Now should they also buy short-term disability? I think it's worth considering for those people who are living paycheck to paycheck and who don't have an emergency fund of any type, especially in things where – I mean Aflac does huge business. Places where people are in the construction industry, places where people are in very basic jobs.

You're making $13 an hour, making $13 an hour living paycheck to paycheck. Well, here a short-term disability event can be very difficult. To allocate $20 a month towards a disability policy that if you hurt your – break your leg or something and you're out of work for a couple of months will pay out, that could be a very wise move.

But it probably shouldn't be the first thing. And again, you come into this challenge of how much money is actually available. Does the person making $26,000 a year earning $13 an hour, can they actually go ahead and allocate $100 a month towards a long-term disability policy? Hard to say.

So I'm not opposed to either one. I consider long-term disability to be the more important one for most of you who can save and already have saved a few thousand dollars or a few months of expenses. Long-term disability is the major hole. And if I were starting off with nothing, I would probably buy a short-term disability policy until I got to the point of establishing myself and building up 10 or 15 or $20,000 in the bank.

But I just wouldn't plan on that being the major impact. It's a real tension here because you've got to make a guess on things that are ultimately unknowable. If being out of work for a month would sink you, probably go ahead and buy a short-term disability if it's available to you at your job or if it's offered to you as a benefit because you can pretty easily budget the $20.

But make it a goal to get the long-term disability as quickly as you can, as quickly as you can budget for it and make it happen because that's the truly catastrophic event. And then make it also a goal to, for the sake of efficiency, self-insure through a short-term disability need.

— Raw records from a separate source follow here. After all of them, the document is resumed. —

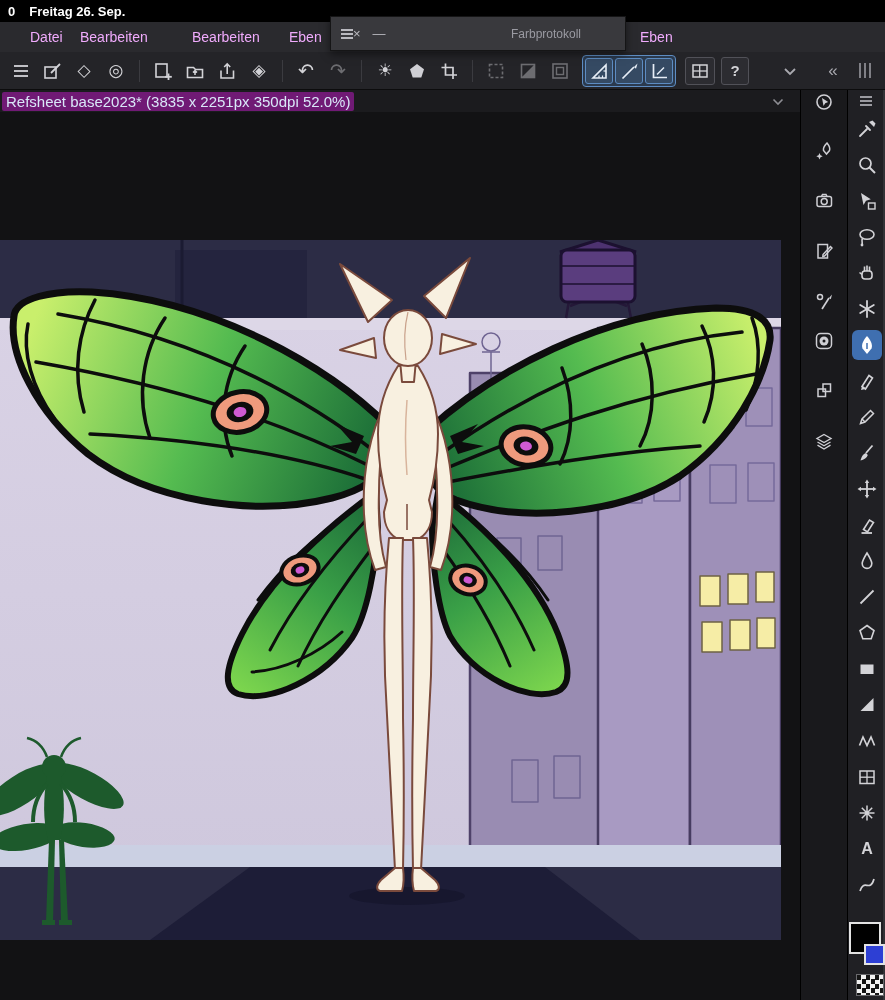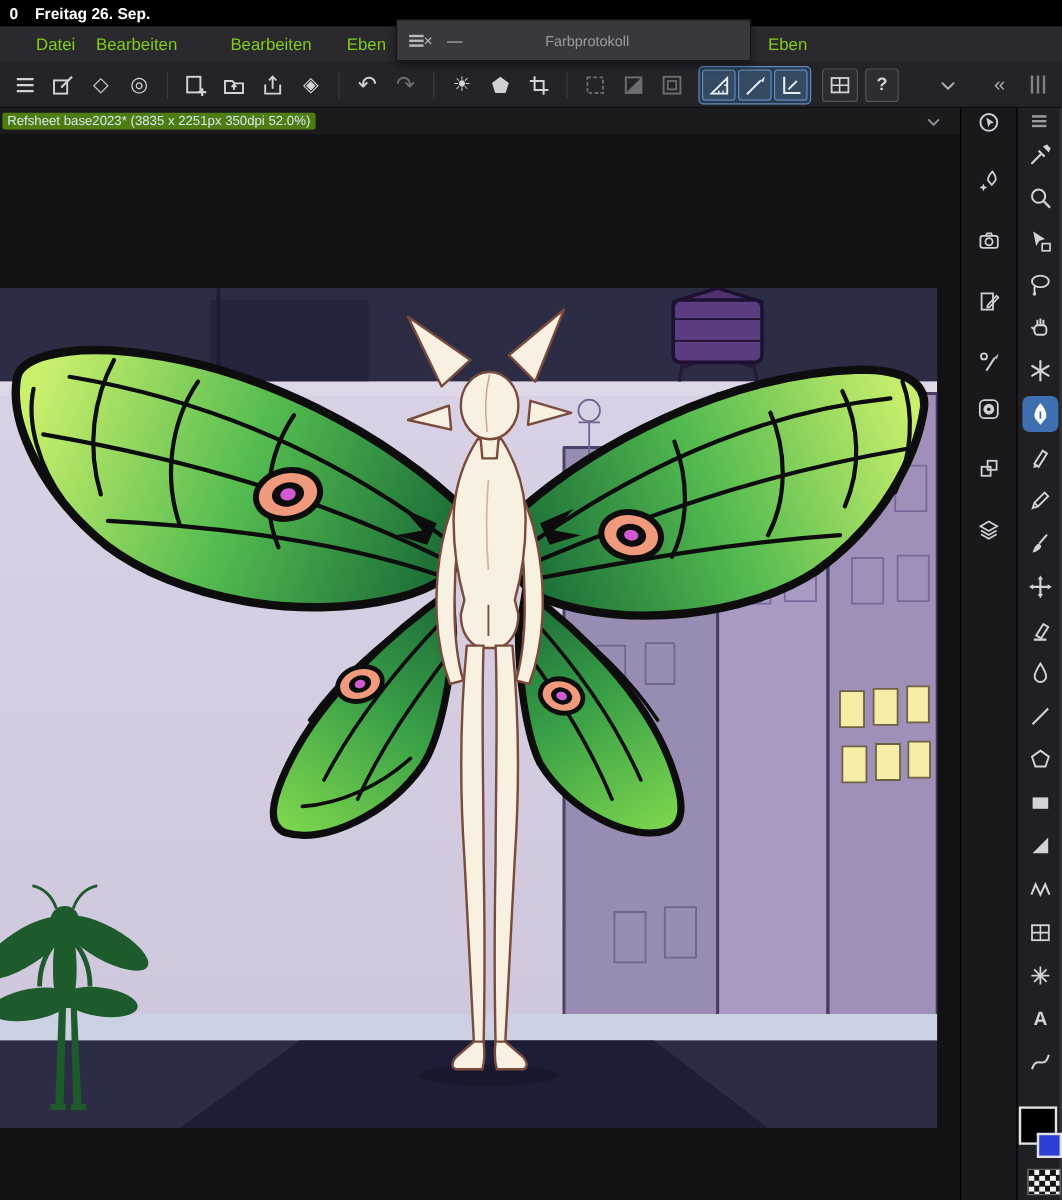"Datei" .menu { color: #84cc16 -> #f0abfc }
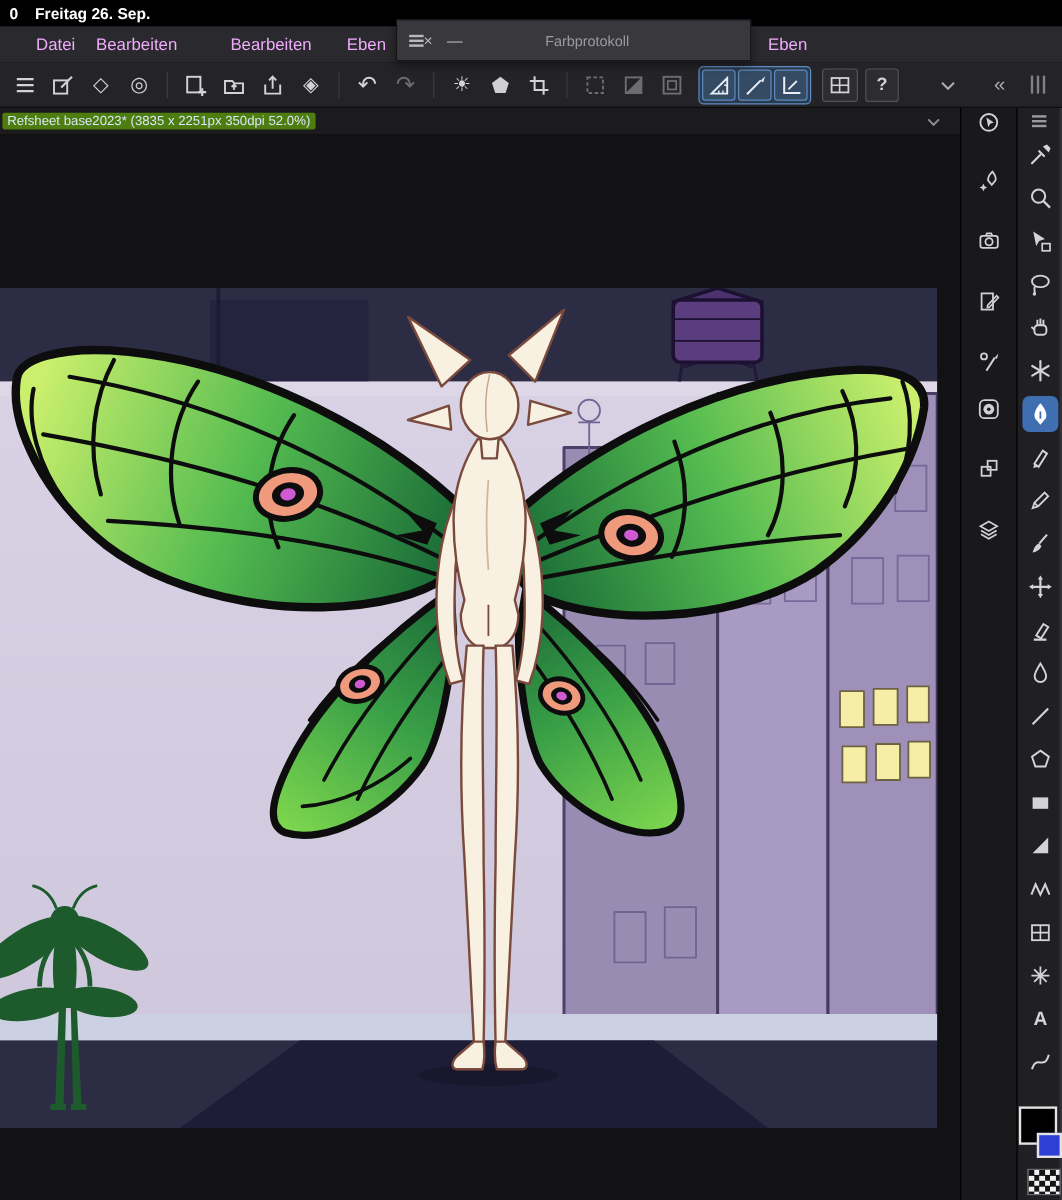"Farbprotokoll" .float .t { text-align: center -> right }
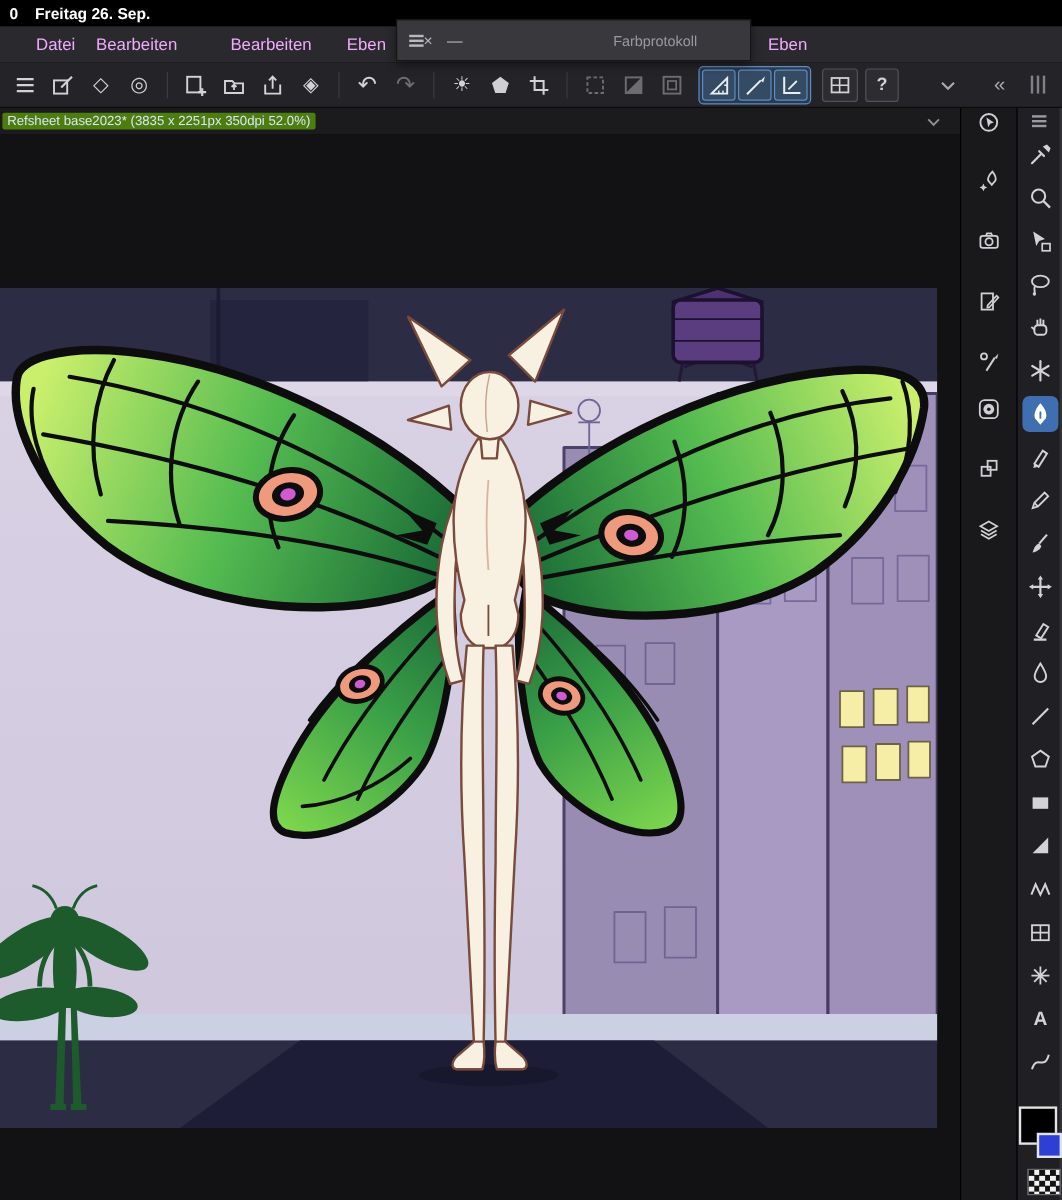"Refsheet base2023* (3835 x 2251px" .doc-title { background: #4d7c0f -> #701a75; font-size: 11px -> 15px }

So once you have comfortably established yourself, you're building up your reserves, you're building up and you've got 10, 15, $20,000 in your emergency fund, then go ahead and consider dropping the short-term disability. Because relatively speaking, the price of the insurance is compared to the benefit, $9,000 and you're paying $30 a month for a $9,000 benefit, that can be a relatively high cost of insurance.

And a good rule of thumb for running our financial lives is to try to be as efficient as possible. You want to insure against the stuff – you want to self-insure against the stuff that you can afford to lose and then you want to insure against the stuff that you can't afford to lose.

Hopefully sounds a little wishy-washy. I don't know how to make it any less wishy-washy. That's the best way I know to approach the long-term disability versus short-term disability discussion. Let me define for you three different areas of terms. I want to talk about benefit periods, elimination periods, and continuance provisions.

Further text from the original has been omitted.